To Gold, the problem centers around the waivers health insurance subscribers sign when they obtain coverage.
He said health insurance companies avoid violating state confidentiality prohibitions because they share information with groups whose work can be considered part of a connected chain for managing subscribers' benefits or processing their claims.
"The waivers are so broad that they open the door to use information for anything an HMO feels it needs to do for business," Gold said.
Spitzer said he envisions unveiling proposals on a range of medical privacy issues by the end of the year, but he and Gold said fashioning laws will be difficult.
Health insurers argue that data can be used to benefit subscribers by, for example, pinpointing combinations of medications that pose a danger, suggesting lower-priced drugs that are as effective or customizing health information to patients with certain ailments.
In addition, information-sharing goes beyond health care.
Colleges sell lists of alumni to marketers. Government agencies, including the state Department of Motor Vehicles, sell names of drivers to organizations.

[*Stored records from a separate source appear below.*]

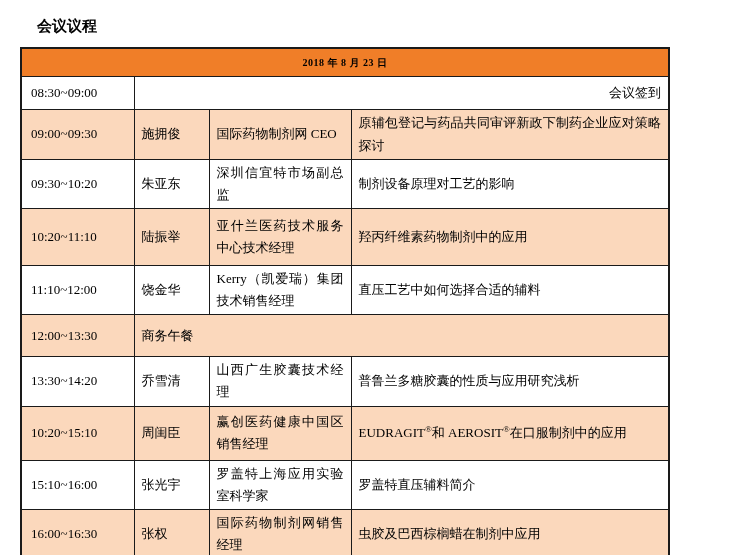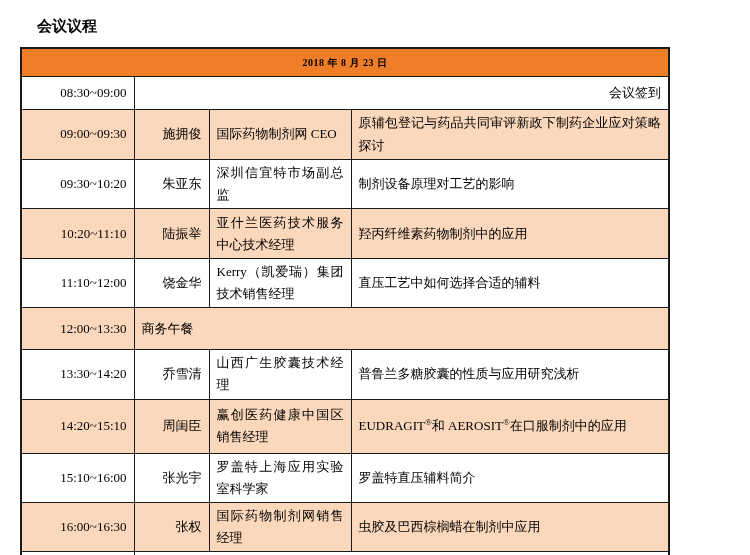--- a/index.html
+++ b/index.html
@@ -46,7 +46,6 @@
     padding: 2px 7px;
     line-height: 1.7;
     background: #ffffff;
-    text-align: right;
   }
   tr.shaded td {
     background: var(--row-alt-bg, #FBD8BC);

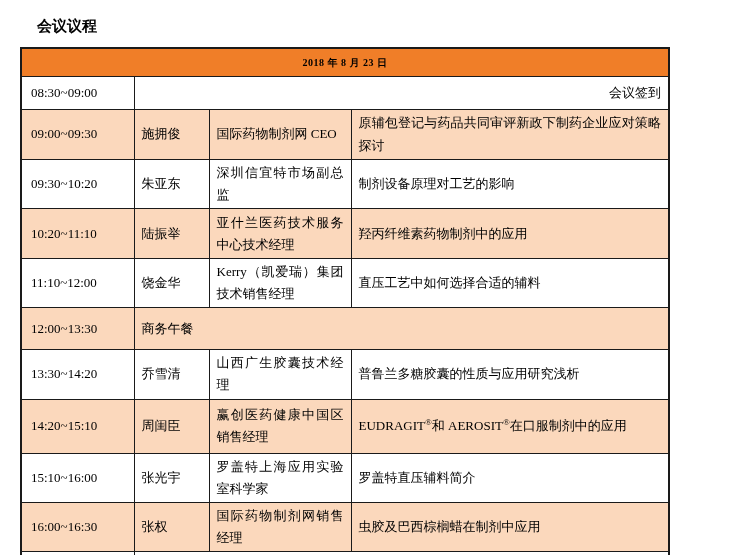--- a/index.html
+++ b/index.html
@@ -98,7 +98,7 @@
           <td class="col-title">深圳信宜特市场副总监</td>
           <td class="col-topic">制剂设备原理对工艺的影响</td>
         </tr>
-        <tr class="shaded" style="height: 50px;">
+        <tr class="shaded" style="height: 57px;">
           <td class="col-time">10:20~11:10</td>
           <td class="col-speaker">陆振举</td>
           <td class="col-title">亚什兰医药技术服务中心技术经理</td>

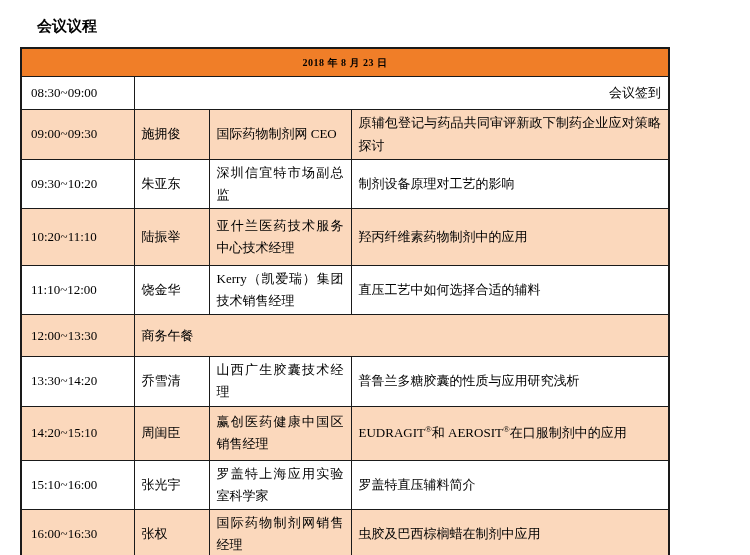--- a/index.html
+++ b/index.html
@@ -121,7 +121,7 @@
           <td class="col-topic">普鲁兰多糖胶囊的性质与应用研究浅析</td>
         </tr>
         <tr class="shaded" style="height: 54px;">
-          <td class="col-time">14:20~15:10</td>
+          <td class="col-time">10:20~15:10</td>
           <td class="col-speaker">周闺臣</td>
           <td class="col-title">赢创医药健康中国区销售经理</td>
           <td class="col-topic">EUDRAGIT<sup>®</sup>和 AEROSIT<sup>®</sup>在口服制剂中的应用</td>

"The genie is out of the bottle," Gold said. "We have to find a way to balance the need for privacy with the need of companies to collect data for business, but there's no agreement yet on where to draw the line."
Suit charges consumers hurt
The privacy concerns erupted with the decision by Blue Cross and Blue Shield to limit where members could fill prescriptions, a move that generated the complaint filed Aug. 19 in U.S. District Court in Buffalo.
Drug Emporium contends the restrictions will hurt consumers as competitors locked out of the network raise prices to maintain revenues, and the network pharmacies increase prices to customers not in Blue Cross and Blue Shield.
Drug Emporium bought the 12-store Vix Deep Discount drugstore chain in February from Tops Markets for $31.5 million.
The complaint also alleges that Tops breached its contract with Drug Emporium by selling Vix without disclosing that it knew of the plan to form a limited drugstore network.
"Drug Emporium says its prescription sales are already dropping and it fears losing customers permanently," said Rodney O. Personius, a local attorney with Brown & Kelly involved in the case.
The parties are scheduled to report back to court Sept. 7. Based on the information presented at that session, said Personius, Drug Emporium may decide to seek a preliminary injunction to stop Blue Cross and Blue Shield from instituting the new network on Oct. 1.
Officials of Blue Cross and Blue Shield, as well as Tops, said they would not comment on pending litigation.
Representatives of CVS and Walgreens said their companies were not involved in the case, but the CVS spokesman said his pharmacy chain was considering all options. Eckerd did not return a telephone call for comment.